Our story begins with Spidy (a six-legged alien creature – much like a spider) manning a control center somewhere in deep space. His lady friend, Virgi, sets off to explore the universe; but shortly after she leaves, Spidy loses contact. He hops into his own vessel and tears off across the cosmos to find her – only to crash-land on Earth. With pieces of his ship lying all over the place, and Virgi somewhere else on planet, Spidy must set off to find her (and the pieces of his ship) so that they can fly home together. Of course, the fact that there are tons of hazards is only going to make it difficult to get the job done in any sort of easy fashion.
Lieutenant Commander Data is good at this game. I am not.
Alien Spidy is a game that will definitely catch you off-guard. First of all, the characters (both friends and foes) are cute as hell – this feeling of “aww” disappears shortly after you start playing, though. When you first start the integrated tutorial, you learn that you have to run across the landscape and collect a series of orbs (blue, green and purple – each hold different scoring values) to complete the level. But wait: there’s more! Collecting the orbs is only the beginning. Essentially, to attain the best score (the top being awarded a five-star rating), you have to: collect the orbs in batches (effectively cashing in on multipliers); avoid dying (this reduces your score); do the level as fast as possible (your score is constantly counting down). Even these factors do little to dampen the spirit of optimism that we all have when faced with a challenge. That is, of course, until you find out about the most important movement device in the game: the web swing.
Running is done with the left analog stick; jumping is performed by pressing a button. Web-casting is performed with the right analog stick; basically, pushing the right analog stick in a particular direction will fire off a stream of strong, sticky string that will allow you to swing your way along – as long as you actually hit the target you’re aiming for. Hitting the target isn’t the only challenge; I found that the swinging physics were a little weird. Conservation of angular momentum seems to be a bit of a lost concept here, as the exit velocity from a swing doesn’t always make sense. I have even done the same swing twice – in practically the same way – with startlingly different results.
The environments are pretty awesome. They will lull you into a false sense of security before crushing your hopes and dreams.

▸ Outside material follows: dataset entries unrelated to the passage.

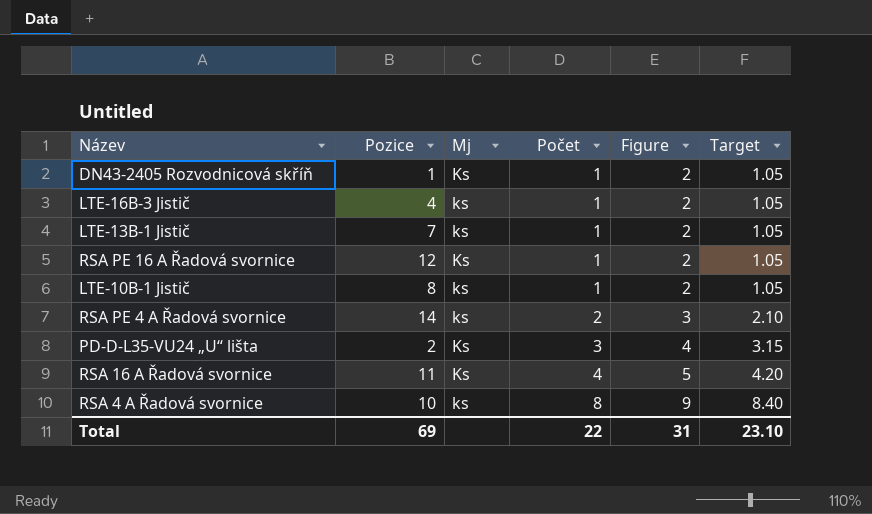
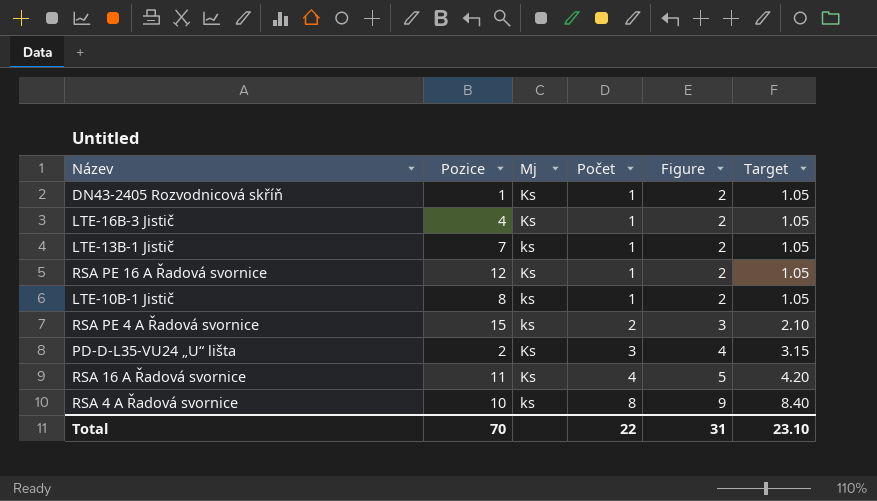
LTE-16B-3 Jistič | Mj: ks -> Ks
RSA PE 4 A Řadová svornice | Pozice: 14 -> 15
Total | Pozice: 69 -> 70

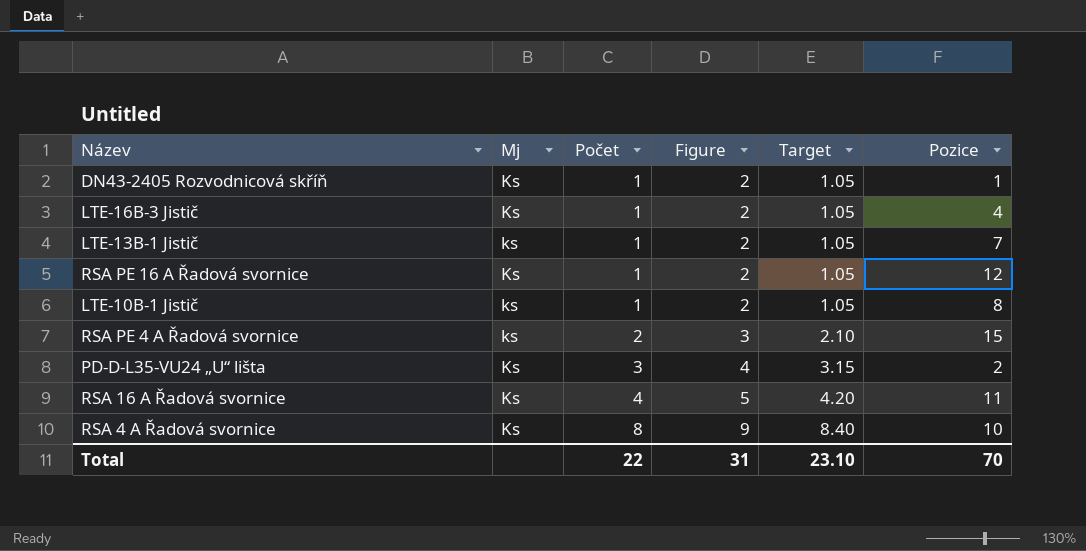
column Pozice | position: 2 -> 6
RSA 4 A Řadová svornice | Mj: ks -> Ks

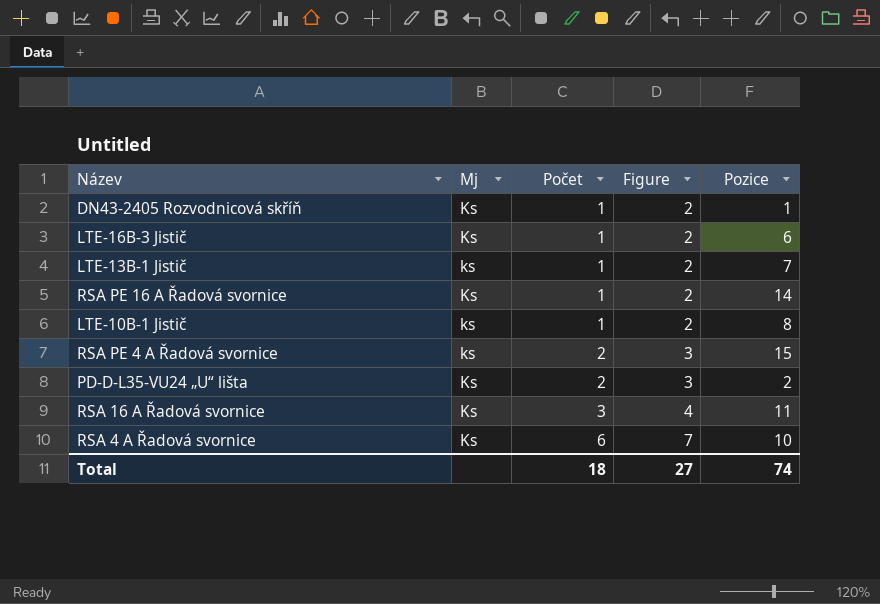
column Target | formula: [Počet] * 1.05 -> none
LTE-16B-3 Jistič | Pozice: 4 -> 6
RSA PE 16 A Řadová svornice | Pozice: 12 -> 14
PD-D-L35-VU24 „U“ lišta | Počet: 3 -> 2
PD-D-L35-VU24 „U“ lišta | Figure: 4 -> 3
RSA 16 A Řadová svornice | Počet: 4 -> 3
RSA 16 A Řadová svornice | Figure: 5 -> 4
RSA 4 A Řadová svornice | Počet: 8 -> 6
RSA 4 A Řadová svornice | Figure: 9 -> 7
Total | Počet: 22 -> 18
Total | Figure: 31 -> 27
Total | Pozice: 70 -> 74

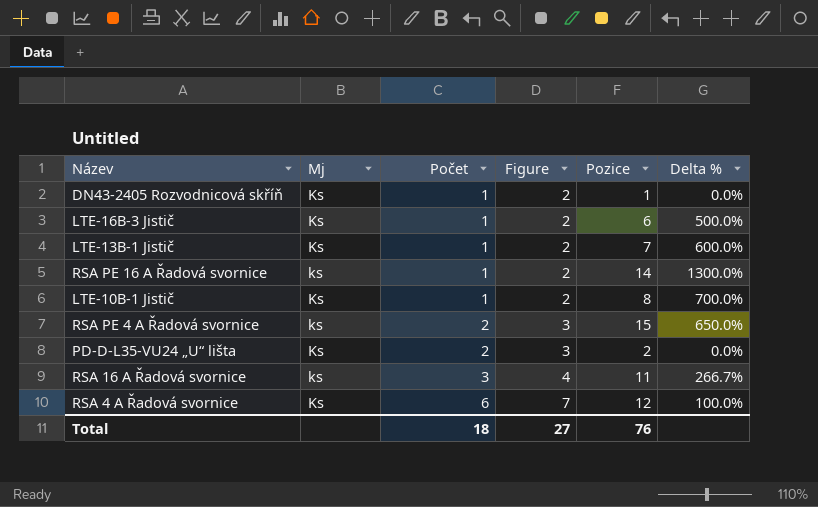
column Delta % | formula: none -> ([Pozice] - [Počet]) / [Počet]
LTE-13B-1 Jistič | Mj: ks -> Ks
RSA PE 16 A Řadová svornice | Mj: Ks -> ks
LTE-10B-1 Jistič | Mj: ks -> Ks
RSA 16 A Řadová svornice | Mj: Ks -> ks
RSA 4 A Řadová svornice | Pozice: 10 -> 12
Total | Pozice: 74 -> 76

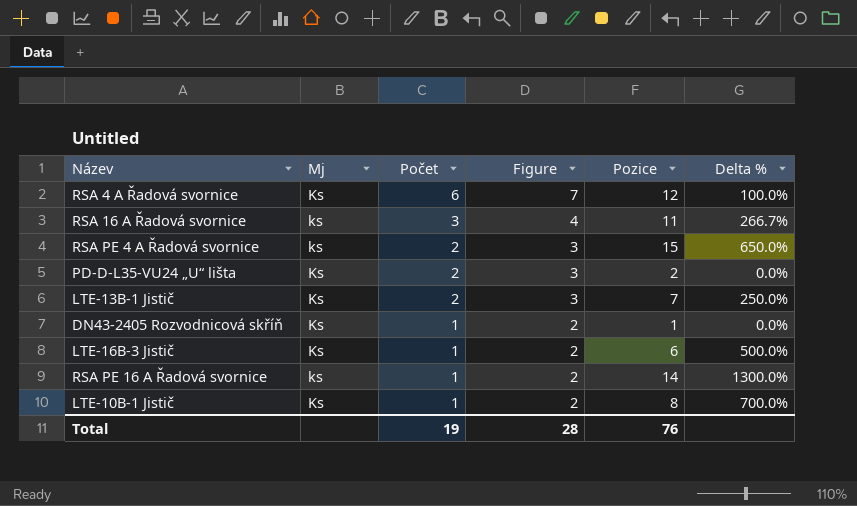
row order: Počet ascending -> Počet descending
LTE-13B-1 Jistič | Počet: 1 -> 2
LTE-13B-1 Jistič | Figure: 2 -> 3
LTE-13B-1 Jistič | Delta %: 600.0% -> 250.0%
Total | Počet: 18 -> 19
Total | Figure: 27 -> 28

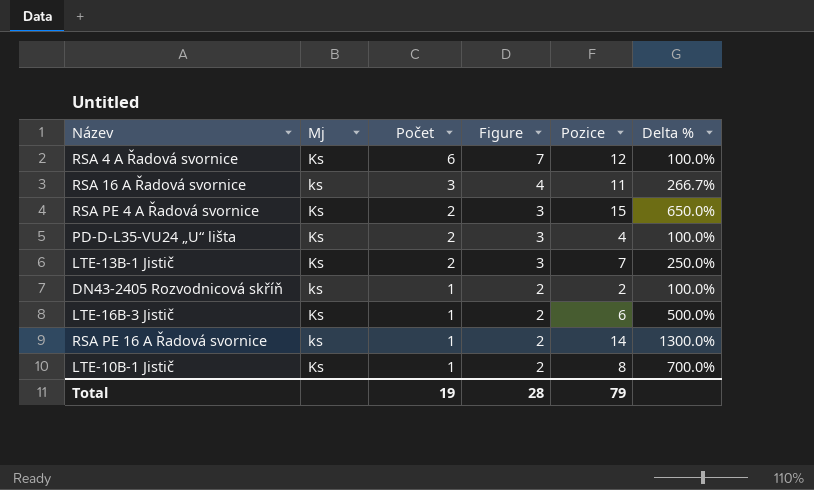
RSA PE 4 A Řadová svornice | Mj: ks -> Ks
PD-D-L35-VU24 „U“ lišta | Pozice: 2 -> 4
PD-D-L35-VU24 „U“ lišta | Delta %: 0.0% -> 100.0%
DN43-2405 Rozvodnicová skříň | Mj: Ks -> ks
DN43-2405 Rozvodnicová skříň | Pozice: 1 -> 2
DN43-2405 Rozvodnicová skříň | Delta %: 0.0% -> 100.0%
Total | Pozice: 76 -> 79

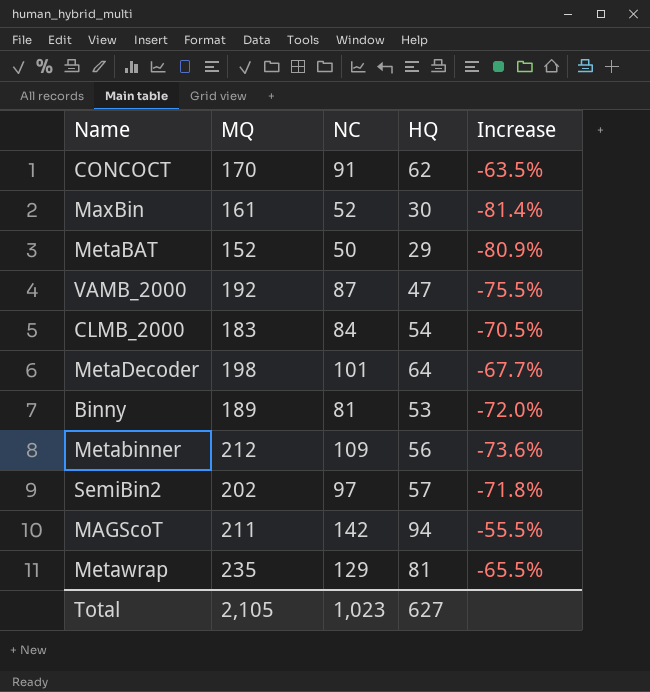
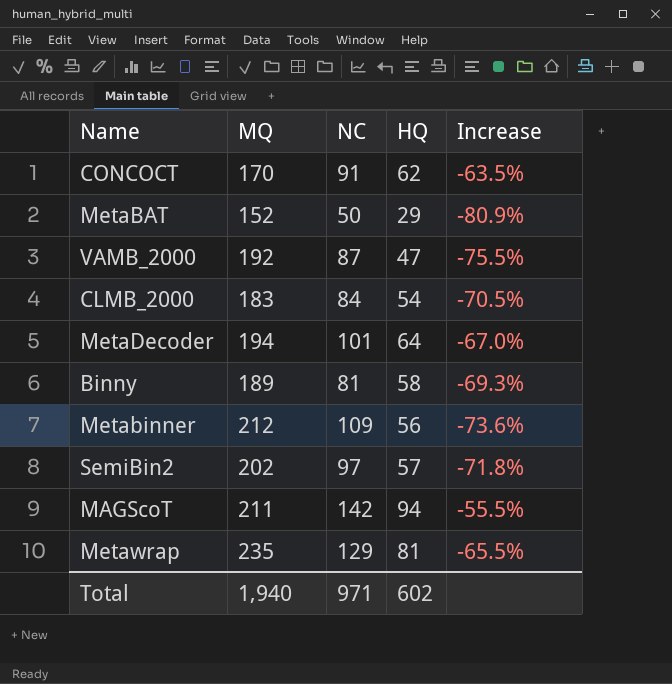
row MaxBin: 161 | 52 | 30 | -81.4% -> none
MetaDecoder | MQ: 198 -> 194
MetaDecoder | Increase: -67.7% -> -67.0%
Binny | HQ: 53 -> 58
Binny | Increase: -72.0% -> -69.3%
Total | MQ: 2,105 -> 1,940
Total | NC: 1,023 -> 971
Total | HQ: 627 -> 602

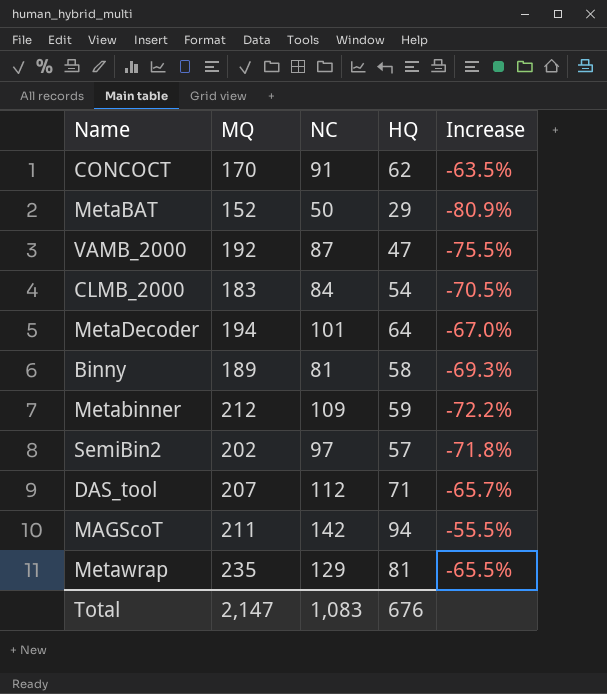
Metabinner | HQ: 56 -> 59
Metabinner | Increase: -73.6% -> -72.2%
row DAS_tool: none -> 207 | 112 | 71 | -65.7%
Total | MQ: 1,940 -> 2,147
Total | NC: 971 -> 1,083
Total | HQ: 602 -> 676

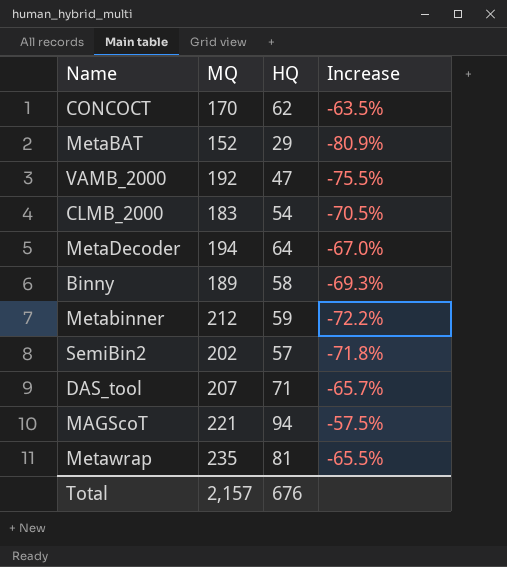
column NC | position: 3 -> none
MAGScoT | MQ: 211 -> 221
MAGScoT | Increase: -55.5% -> -57.5%
Total | MQ: 2,147 -> 2,157

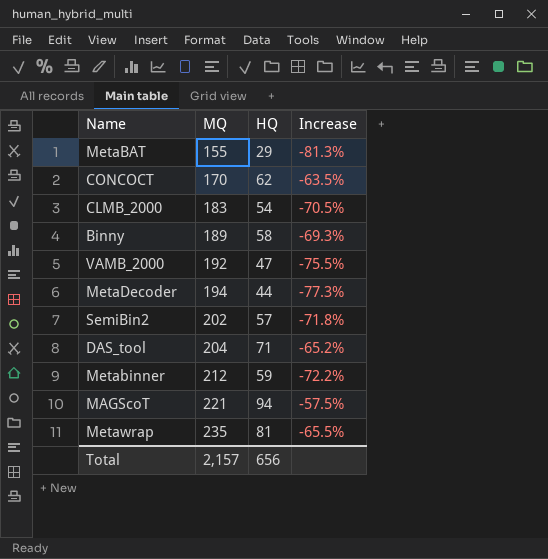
row order: none -> MQ ascending
MetaBAT | MQ: 152 -> 155
MetaBAT | Increase: -80.9% -> -81.3%
MetaDecoder | HQ: 64 -> 44
MetaDecoder | Increase: -67.0% -> -77.3%
DAS_tool | MQ: 207 -> 204
DAS_tool | Increase: -65.7% -> -65.2%
Total | HQ: 676 -> 656

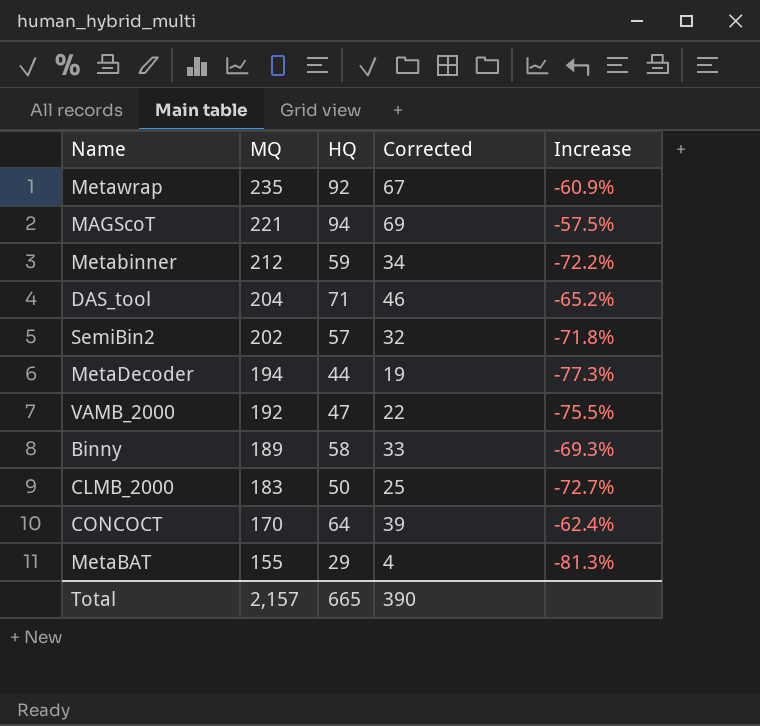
row order: MQ ascending -> MQ descending
column Corrected | formula: none -> [HQ] - 25
Metawrap | HQ: 81 -> 92
Metawrap | Increase: -65.5% -> -60.9%
CLMB_2000 | HQ: 54 -> 50
CLMB_2000 | Increase: -70.5% -> -72.7%
CONCOCT | HQ: 62 -> 64
CONCOCT | Increase: -63.5% -> -62.4%
Total | HQ: 656 -> 665

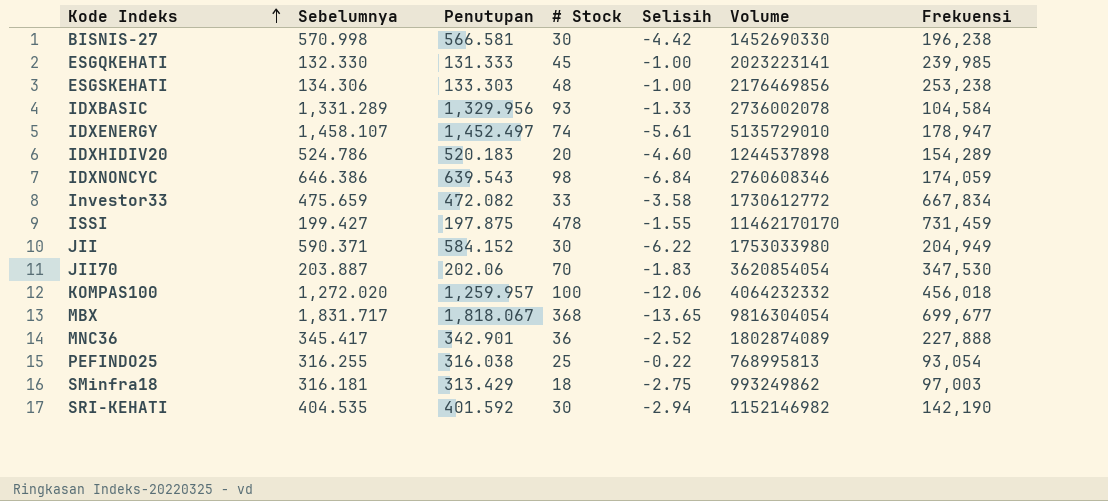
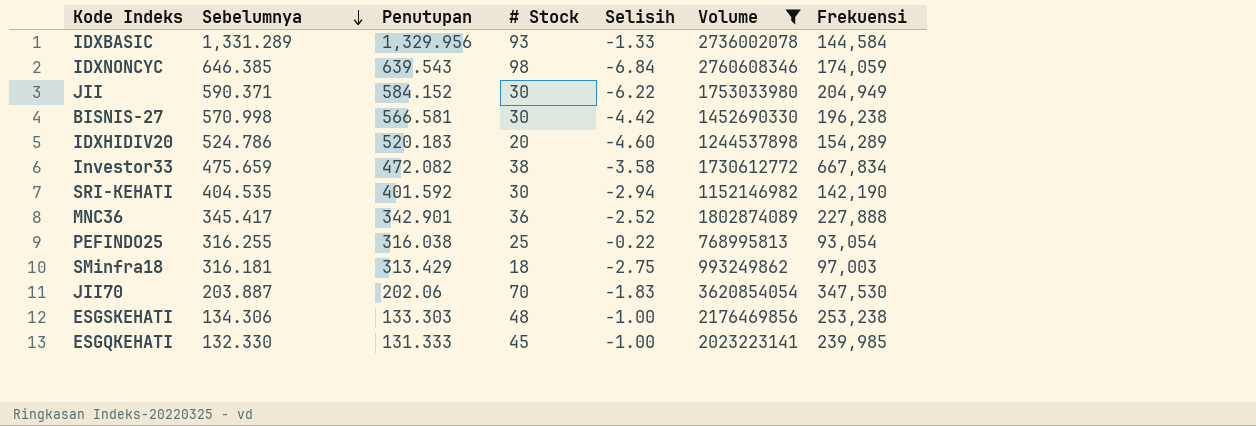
filter: none -> Volume <= 3620854054
row order: Kode Indeks ascending -> Sebelumnya descending
IDXBASIC | Frekuensi: 104,584 -> 144,584
IDXNONCYC | Sebelumnya: 646.386 -> 646.385
Investor33 | # Stock: 33 -> 38

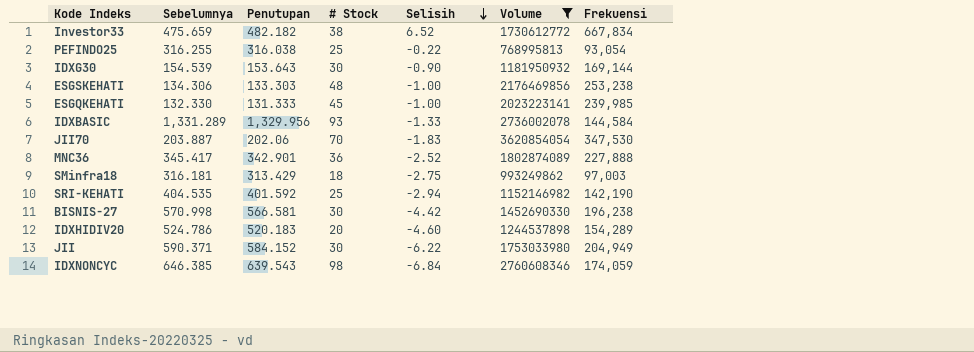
row order: Sebelumnya descending -> Selisih descending
Investor33 | Penutupan: 472.082 -> 482.182
Investor33 | Selisih: -3.58 -> 6.52
row IDXG30: none -> 154.539 | 153.643 | 30 | -0.90 | 1181950932 | 169,144
SRI-KEHATI | # Stock: 30 -> 25

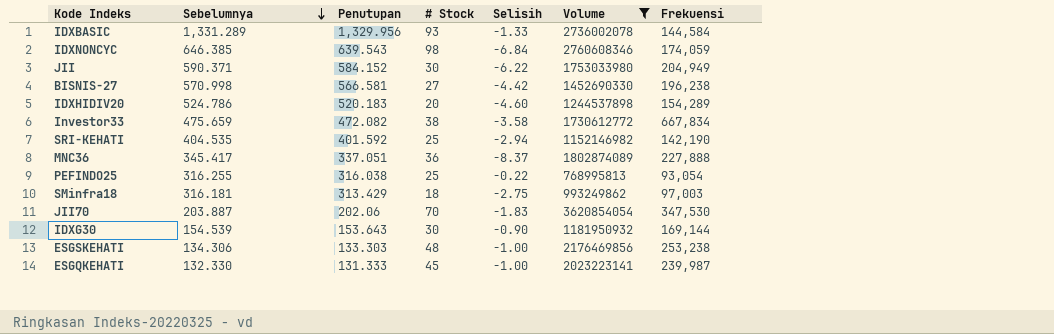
row order: Selisih descending -> Sebelumnya descending
BISNIS-27 | # Stock: 30 -> 27
Investor33 | Penutupan: 482.182 -> 472.082
Investor33 | Selisih: 6.52 -> -3.58
MNC36 | Penutupan: 342.901 -> 337.051
MNC36 | Selisih: -2.52 -> -8.37
ESGQKEHATI | Frekuensi: 239,985 -> 239,987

What’s amazing is that even with this rage-inducing randomness, the game is still charming. The art style of the title looks like a well-produced cartoon. Expressive characters move smoothly, and each have their own unique animations. The sounds are well-matched with the characters and the background music is actually catchy and not-at-all annoying like a few other similar games out there. Each of the stages are interesting in their own right; from overland to underwater, you will find that everything works together to create a great sensory experience1
If you are a perfectionist, you will find yourself attempting each levels over and over again to attain the elusive five-star rating. Although, it’s important to note that unlocking later levels requires lots of stars. Given that there are over 70 stages, you may be plugging at this game for a while (and perhaps longer if you want to dominate the leaderboards). Alien Spidy is definitely a game for those with patience, or robot-like skill. However, for around $10 (or 800 Microsoft Points), it’s actually not a bad buy2 – just don’t expect to be amazing at it the first three hundred times you try it.